Cette décision fait suite à un rapport rendu récemment sur la prise en charge des mineurs transgenres au Royaume-Uni, qui a conclu qu’« il n’y a pas de consensus clair sur la nature de la dysphorie de genre et donc sur sa prise en charge clinique adéquate » et qu’il n’existait pas « de preuve claire du bien fondé des traitements hormonaux chez les mineurs ». Le NHS ne ferme pas totalement la porte à l’administration de traitements hormonaux aux mineurs, mais estime qu’il est d’abord nécessaire de mener une étude approfondie sur le devenir des adolescents ayant bénéficié (ou subi) des traitements hormonaux. Le NHS recommande également une forte augmentation de l’offre de soins en raison de l’explosion du nombre de demandes : plus de 7 000 mineurs disant souffrir de dysphorie de genre sont actuellement en attente d’une prise en charge, avec un délai d’attente de parfois plus de trois ans (ce qui laisse souvent le temps d’atteindre la majorité !).
Le Royaume-Uni n’est pas le seul pays européen à s’interroger sur l’opportunité de laisser les adolescents transgenres accéder à des traitements hormonaux. La Finlande en 2020 et la Suède en 2022, pourtant des pays très progressistes (la Suède est le premier pays au monde à avoir autorisé le changement de sexe à l’état civil) ont décidé d’un moratoire sur les traitements hormonaux pour les mineurs. En Suède, plusieurs éléments ont incité les autorités à faire machine arrière : le nombre important de mineurs transgenres souffrant en réalité d’autres troubles psychiatriques (autisme et dépression notamment) ainsi que les cas médiatisés de personnes ayant regretté leur changement de sexe et ayant dû entamer une « détransition ».

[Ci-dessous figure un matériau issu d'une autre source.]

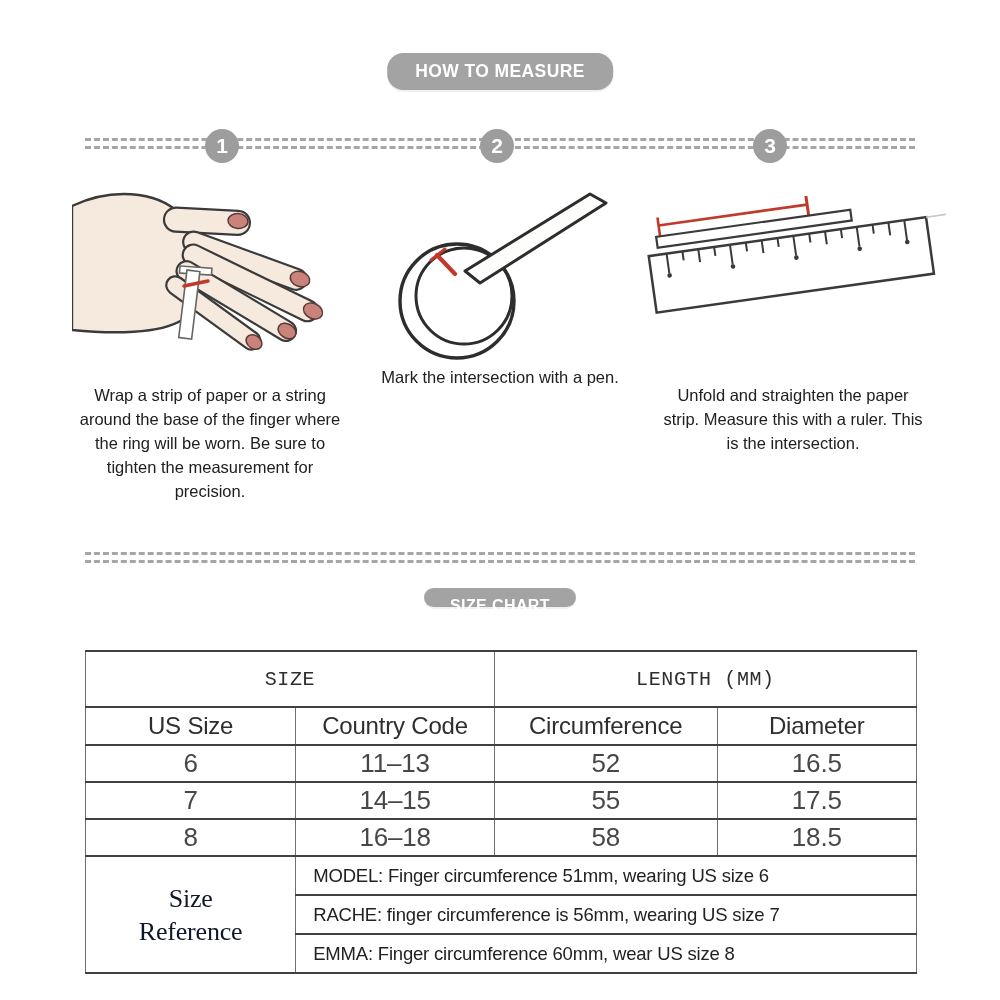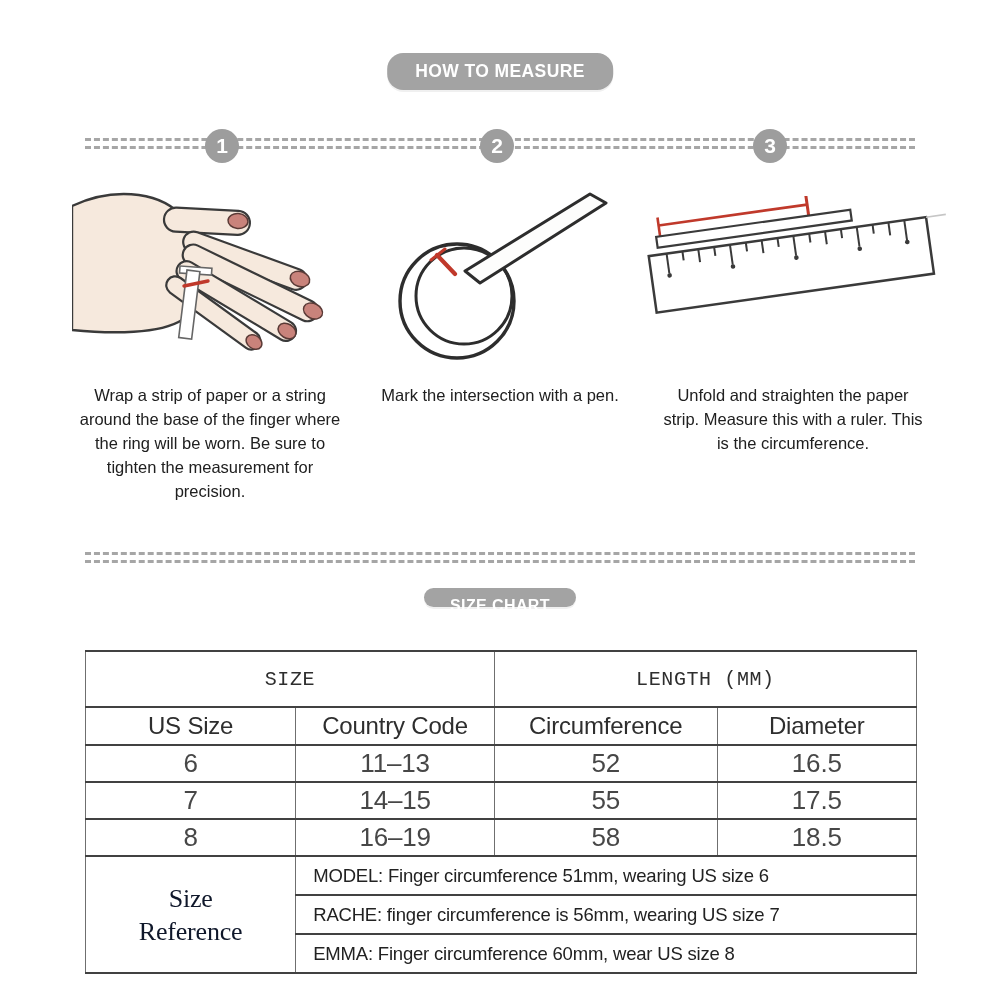--- a/index.html
+++ b/index.html
@@ -34,7 +34,7 @@
   .caption { position:absolute; width:264px; text-align:center;
              font-size:16.5px; line-height:24px; color:#202020; }
   .cap-1 { left:78px;  top:383px; }
-  .cap-2 { left:368px; top:383px; }
+  .cap-2 { left:368px; top:365px; }
   .cap-3 { left:661px; top:383px; }
 
   

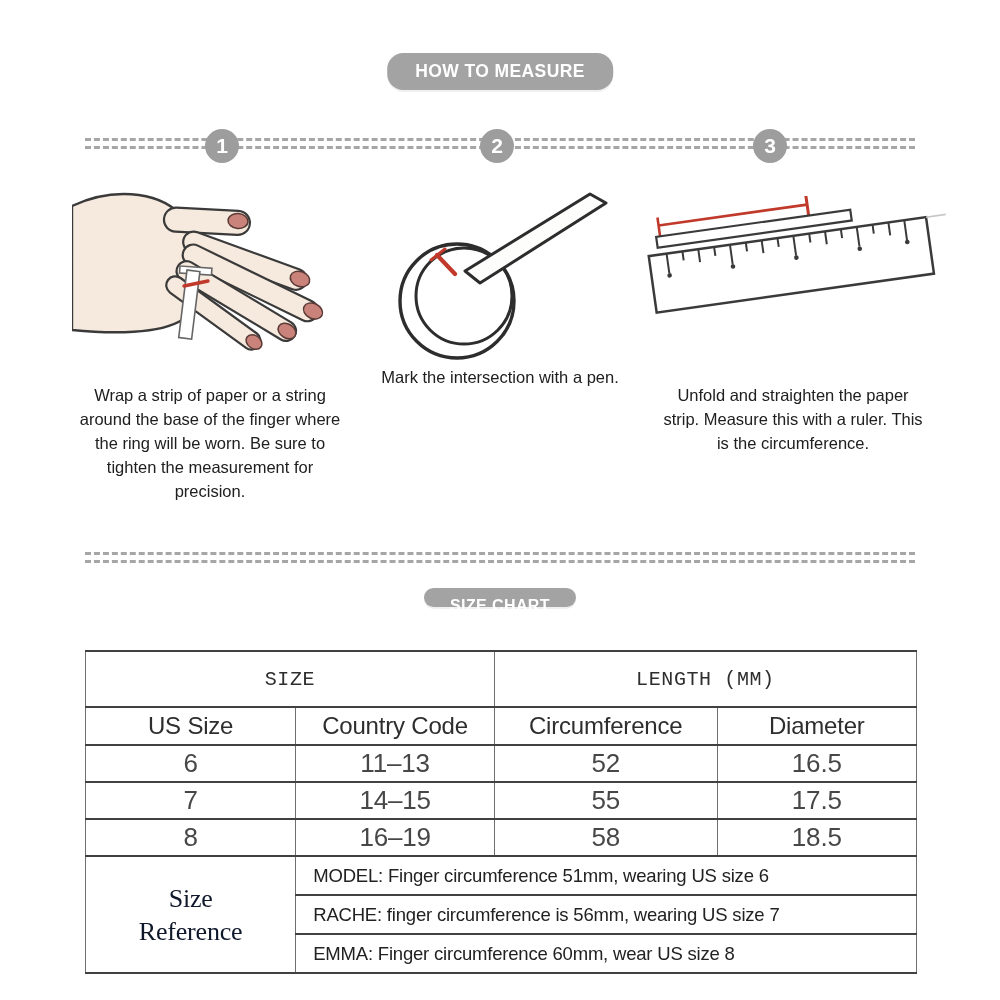--- a/index.html
+++ b/index.html
@@ -140,7 +140,7 @@
 
   <div class="caption cap-1">Wrap a strip of paper or a string around the base of the finger where the ring will be worn. Be sure to tighten the measurement for precision.</div>
   <div class="caption cap-2">Mark the intersection with a pen.</div>
-  <div class="caption cap-3">Unfold and straighten the paper strip. Measure this with a ruler. This is the circumference.</div>
+  <div class="caption cap-3">Unfold and straighten the paper strip. Measure this with a ruler. This is the intersection.</div>
 
   <div class="dashed-rule rule-2"></div>
 

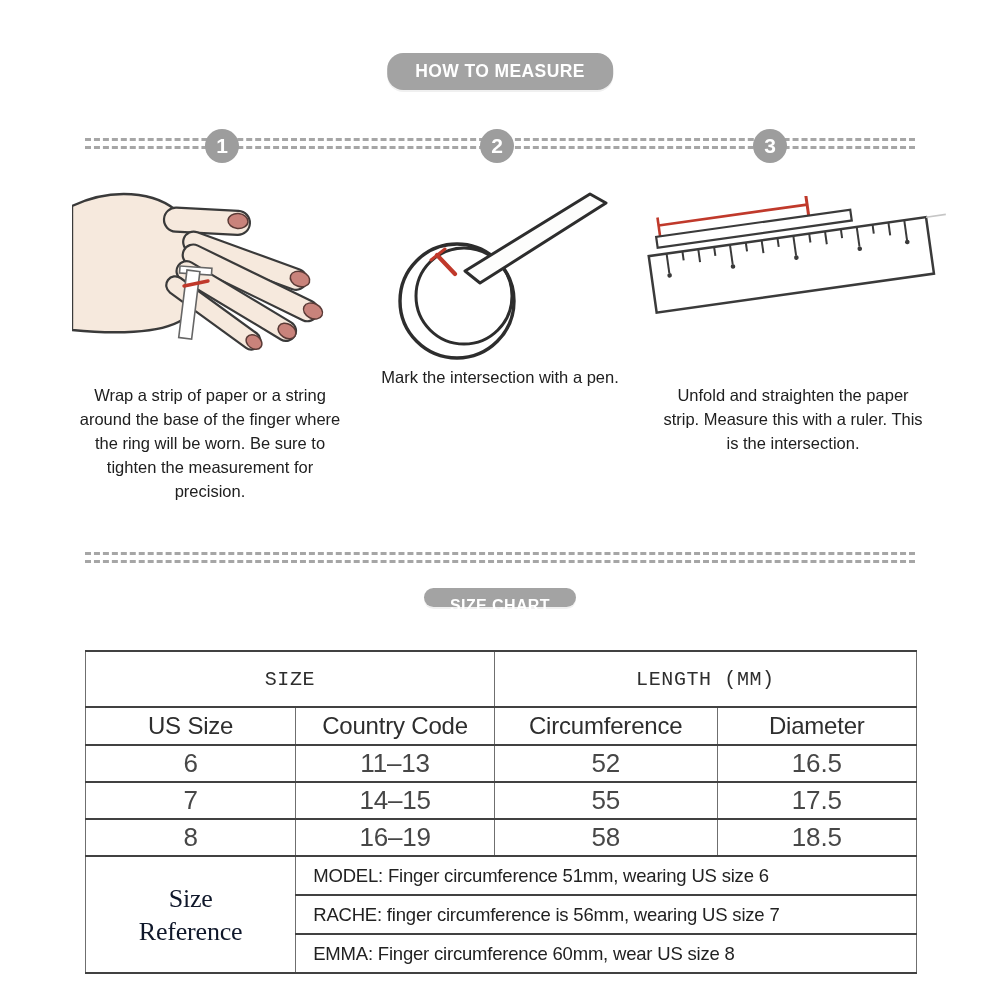--- a/index.html
+++ b/index.html
@@ -180,7 +180,7 @@
       </tr>
       <tr>
         <td class="data">8</td>
-        <td class="data">16–19</td>
+        <td class="data">16–18</td>
         <td class="data">58</td>
         <td class="data">18.5</td>
       </tr>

En France, en théorie, rien n’interdit à des mineurs transgenres de bénéficier de traitements hormonaux ou même d’une opération de changement de sexe. En pratique, si les opérations ne sont jamais pratiquées sur les mineurs, le manque de recommandations officielles crée des différences de prises en charge très marquées selon les spécialistes rencontrés. Pour le moment, seule l’Académie de Médecine s’est exprimée sur le sujet en février 2022, incitant les médecins à faire preuve de « la plus grande prudence médicale » dans la prise en charge des mineurs transgenres, évoquant le risque de regret et de détransition. Des recommandations plus spécifiques sont attendues de la part de la Haute Autorité de Santé (HAS) pour septembre.

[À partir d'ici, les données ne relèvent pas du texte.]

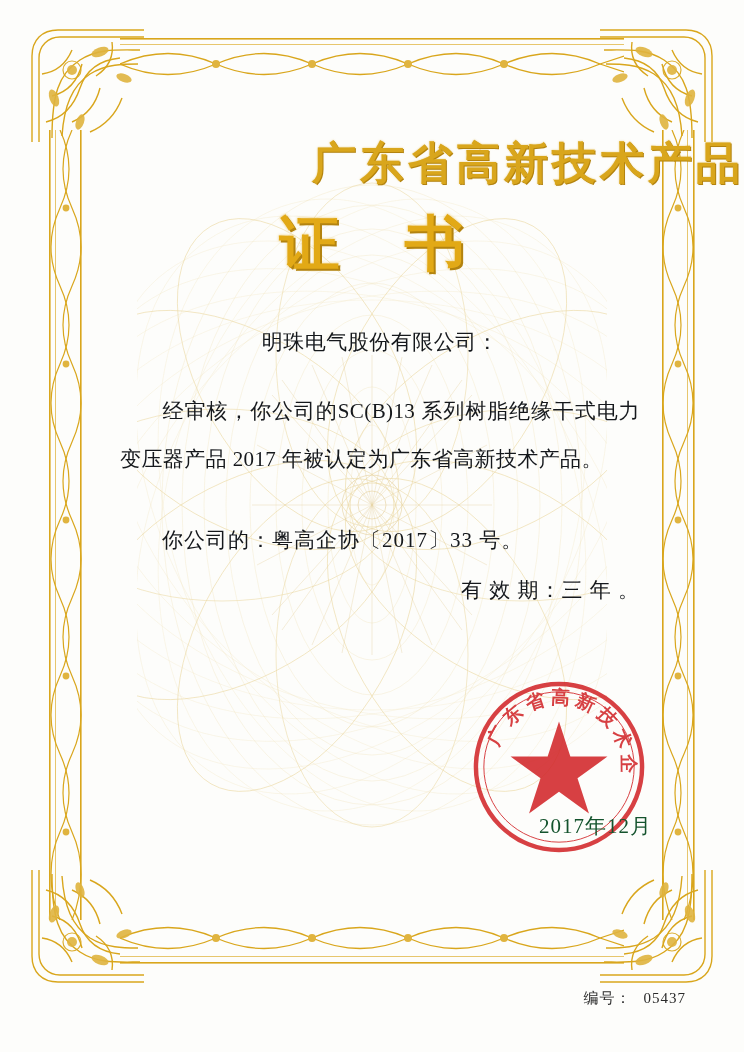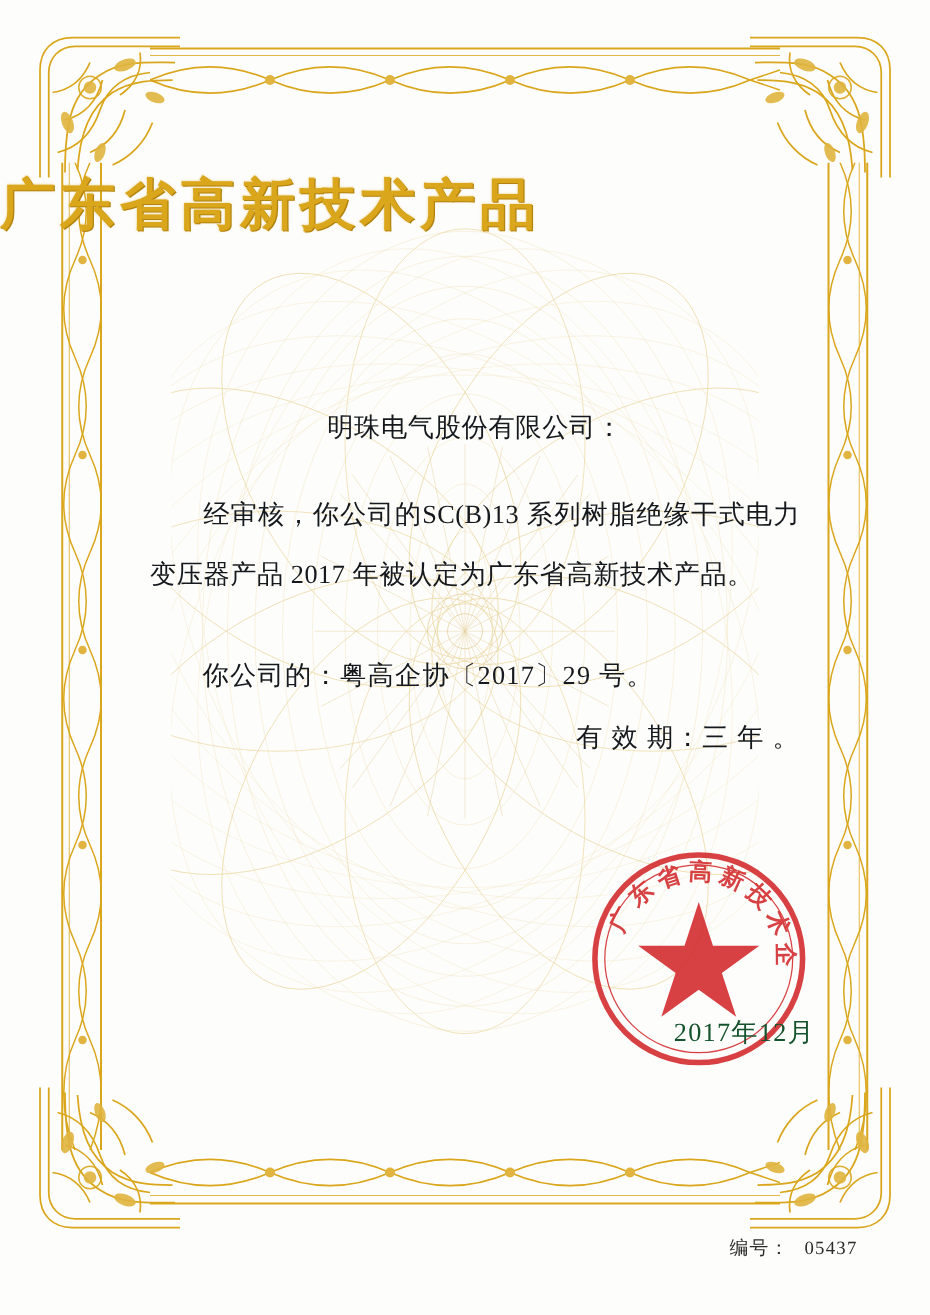--- a/index.html
+++ b/index.html
@@ -58,7 +58,7 @@
     top: 134px;
     left: 0;
     width: 744px;
-    text-align: left;
+    text-align: right;
     font-family: "DejaVu Sans", "Liberation Sans", sans-serif;
     font-weight: bold;
     font-size: 44px;

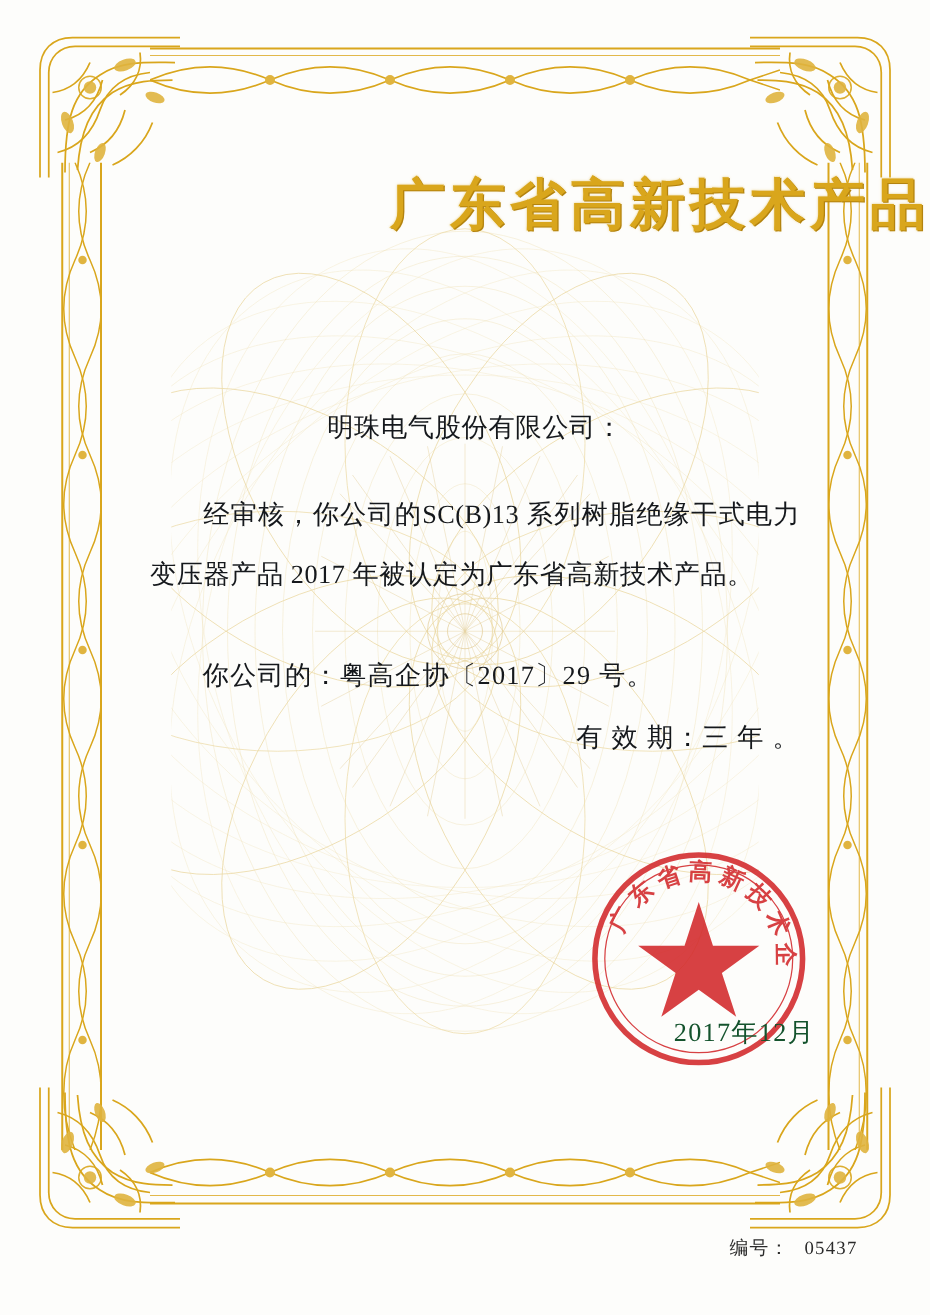--- a/index.html
+++ b/index.html
@@ -415,6 +415,7 @@
   </svg>
 
   <div class="title-main">广东省高新技术产品</div>
+  <div class="title-sub">证 书</div>
 
   <div class="body-text">
     <div class="salutation">明珠电气股份有限公司：</div>

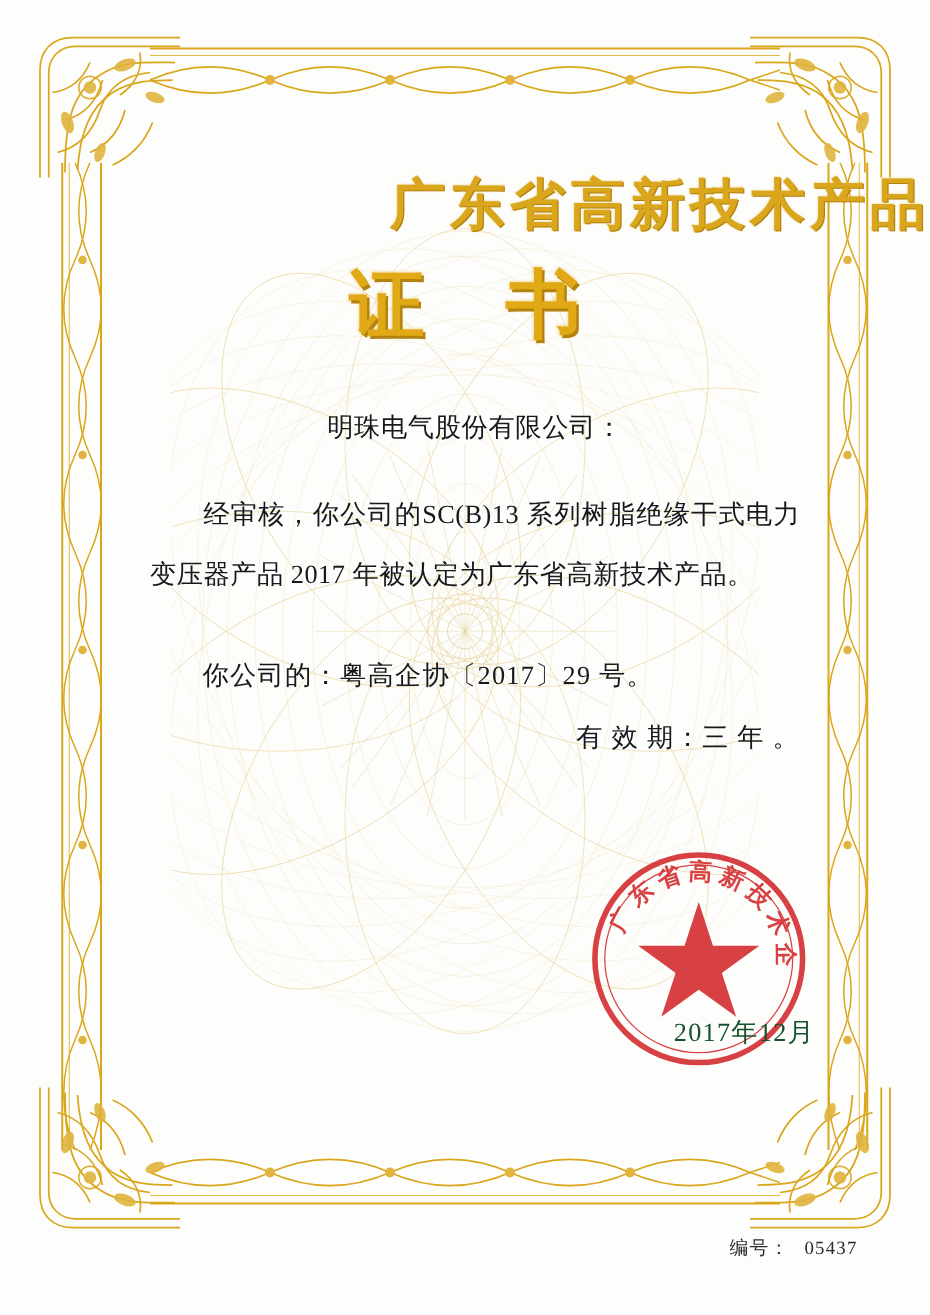--- a/index.html
+++ b/index.html
@@ -423,7 +423,7 @@
       <span class="indent"></span><span>经审核，你公司的</span><span class="prod">SC(B)13 系列树脂绝缘干式电力变压器</span><span>产品 2017 年被认定为广东省高新技术产品。</span>
     </div>
     <div class="field-line field-approval">
-      <span>你公司的：</span><span>粤高企协〔2017〕29 号。</span>
+      <span>你公司的：</span><span>粤高企协〔2017〕33 号。</span>
     </div>
     <div class="field-line field-valid">
       <span>有 效 期：</span><span>三 年 。</span>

D’un point de vue politique, la question divise les féministes, certaines estimant que la reconnaissance des droits des femmes transsexuels fait partie intégrante du combat féministe, d’autres au contraire s’inquiètent de cette négation du sexe biologique. La gauche française est également embarrassée. Sur une question proche, celle du droit des mineurs transgenres de pouvoir changer de sexe à l’état civil, le député de la Somme François Ruffin, pressenti pour représenter la gauche en 2027, a eu le malheur de déclarer qu’il ne jugeait pas la question essentielle. Mal lui en a pris, puisque le député a été l’objet de fortes critiques de la part de militants LGBT a donc dû se confondre en excuses.
Le signe qu’il est bien difficile d’exprimer librement ses opinions sur le sujet.